Embora, por vezes, o governo federal tente frear ou até mesmo rejeitar determinadas iniciativas, uma vez que a Constituição de 1988 não estabelece parâmetros legais e jurídicos para a atuação internacional dos seus entes sem o aval prévio da federação, cidades e estados assumem uma postura prática e pragmática que vai ao encontro de algumas diretrizes propostas por líderes globais. Foi o caso da aproximação de governadores do nordeste com autoridades europeias, assim como o contato com o embaixador chinês.
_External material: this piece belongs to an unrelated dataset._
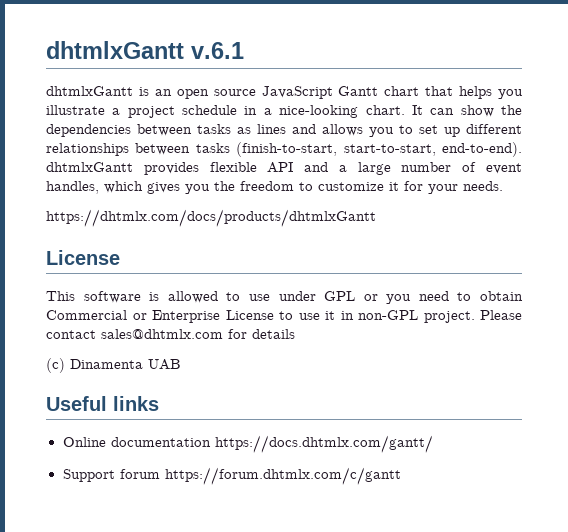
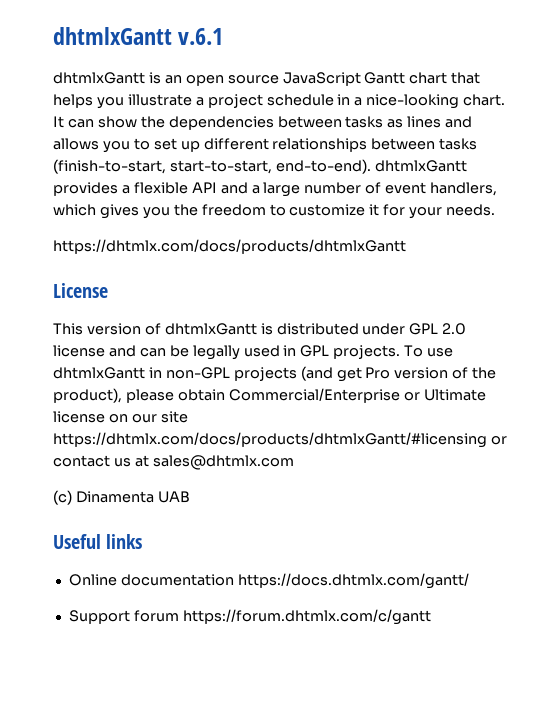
(199, 168) none -> [121,185,130,194] a
[46,181,99,194] handles, -> [430,182,498,196] handlers,
[83,291,523,304] [46,310,522,323] [46,330,96,339] software is allowed to use under GPL or you need to obtain Commercial or Enterprise License to use it in non-GPL project. Please contact -> [86,323,467,335] [53,345,454,360] [53,366,497,382] [53,388,486,403] [53,411,188,423] [53,432,507,448] [53,455,149,467] version of dhtmlxGantt is distributed under GPL 2.0 license and can be legally used in GPL projects. To use dhtmlxGantt in non-GPL projects (and get Pro version of the product), please obtain Commercial/Enterprise or Ultimate license on our site https://dhtmlx.com/docs/products/dhtmlxGantt/#licensing or contact us at
[228,329,295,339] for details -> (294, 462) none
Já internamente, o que está em jogo é o modelo federalista brasileiro. Isso implica que há certas questões que são direcionadas rumo aos municípios e estados, mas outras ficam centralizadas na própria União. Um desses imbróglios foi observado exatamente na Medida Provisória 926 assinada por Jair Bolsonaro a respeito da quarentena e do isolamento em razão da covid-19. Para alguns, houve desrespeito aos limites constitucionais do governo federal, mas para outros, incluindo o ministro Marco Aurélio do Supremo Tribunal Federal (STF), a Medida Provisória não altera as competências próprias dos governadores. Para além da pandemia, o embate entre governo federal e governos subnacionais é mais ampla e inclui, por exemplo, a questão do Pacto Federativo que está em debate desde a campanha presidencial de 2018 e tomou uma proporção mais abrangente no último ano. Isso significa que está em debate alterar competências e modos de arrecadação de tributação por parte dos governos, uma vez que há centralização de recursos na esfera federal, o que gera margem de atuação política por parte de Bolsonaro. Em meio à atual conjuntura, essa questão alcança patamares ainda maiores justamente em virtude dos atritos analisados acima.

Assim, retomando o artigo de Maria Hermínia Tavares, em meio à inaptidão do governo federal para lidar com as crises, os governos subnacionais serão os últimos diques de contenção? Não há dúvidas de que, internacionalmente, municípios e governos estaduais continuarão a estabelecer uma agenda robusta e estimular contatos alhures. No âmbito interno, face à carência de uma liderança nacional, governos locais e estaduais vão aproveitar a ocasião para se afirmarem e estabelecerem determinadas políticas. No seu último e mais polêmico discurso, Bolsonaro afirmou em rede nacional que “Devemos sim voltar à normalidade”. Mas alguma vez existiu tal normalidade no atual governo? Para determinados governadores, não.

Débora Prado é professora do Instituto de Economia da Universidade Federal de Uberlândia (UFU), do Programa de Pós-Graduação em Relações Internacionais (PPGRI/IE/UFU) e pesquisadora do Instituto Nacional de Ciência e Tecnologia para Estudos sobre os Estados Unidos (INCT-INEU). Cairo Junqueira é professor do Departamento de Relações Internacionais da Universidade Federal de Sergipe (DRI/UFS) e pesquisador da Rede de Pesquisa em Política Externa e Regionalismo (REPRI) e do Núcleo de Estudos de Políticas Públicas da Universidade Estadual Paulista (UNESP/NEPPs).